Les analyses ont d’abord montré que les immigrants présentent un niveau de diplomation plus élevé que celui des non-immigrants, davantage de surqualification, une proportion plus élevée de travail à temps partiel involontaire, une plus grande proportion de travailleurs autonomes et un taux de présence syndicale moins élevé. Ces disparités sont susceptibles d’influer sur les risques d’accident du travail.
De 2012 à 2017, la proportion des accidents acceptés à la CNESST qui surviennent à des immigrants est passée de 8,9 % à 12,2 %, une augmentation plus importante que l’augmentation de leur représentativité dans la population en emploi. De façon générale, les caractéristiques des lésions professionnelles chez les immigrants sont similaires à celles des non-immigrants. Les immigrants semblent toutefois avoir moins de lésions de courte durée et plus de lésions de longue durée que les non-immigrants. On rapporte d’ailleurs une durée moyenne d’indemnisation plus longue chez les immigrants.

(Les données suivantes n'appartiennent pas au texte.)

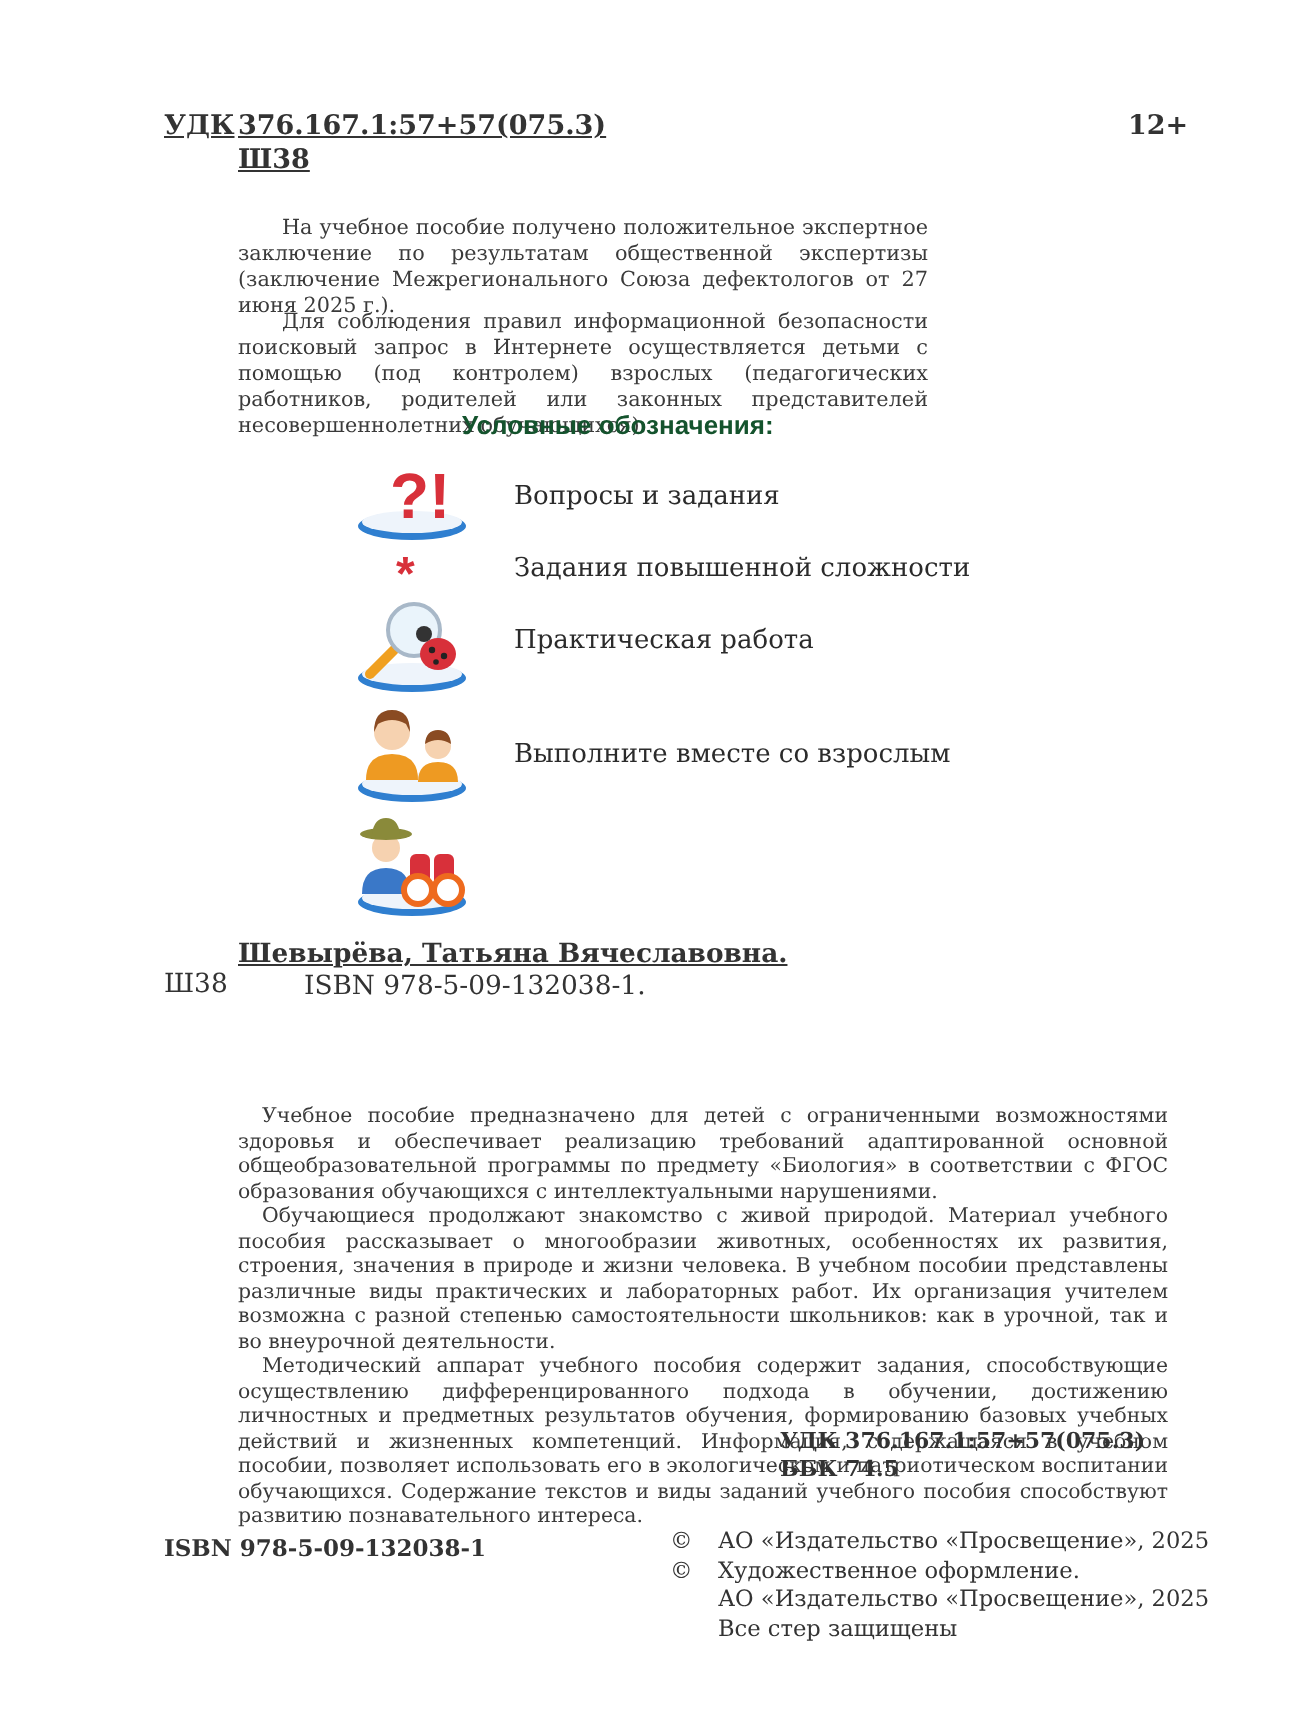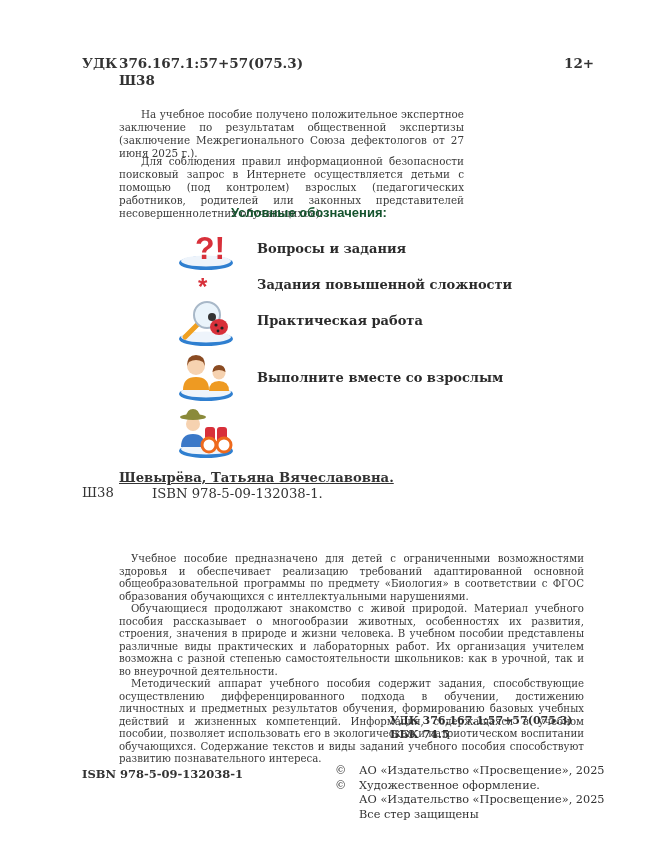"УДК" .cls-row { text-decoration: none -> underline }
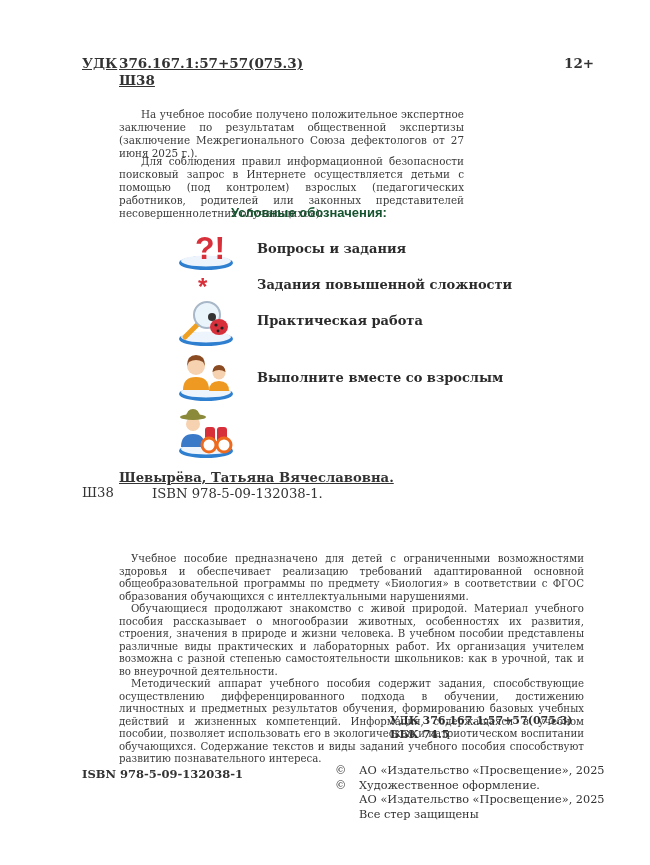"Вопросы и задания" .legend-label { font-weight: bold -> normal }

Les résultats des régressions binomiales négatives, sur l’ensemble des accidents acceptés, révèlent un risque accru de blessures chez certains groupes d’immigrants, notamment les immigrants récents (admis il y a moins de cinq ans). Les analyses suggèrent que le risque d’accident devient similaire aux non-immigrants à mesure que le nombre d’années depuis l’admission augmente. Des analyses ont aussi été réalisées en ciblant uniquement les accidents avec perte de temps indemnisée de plus de 90 jours.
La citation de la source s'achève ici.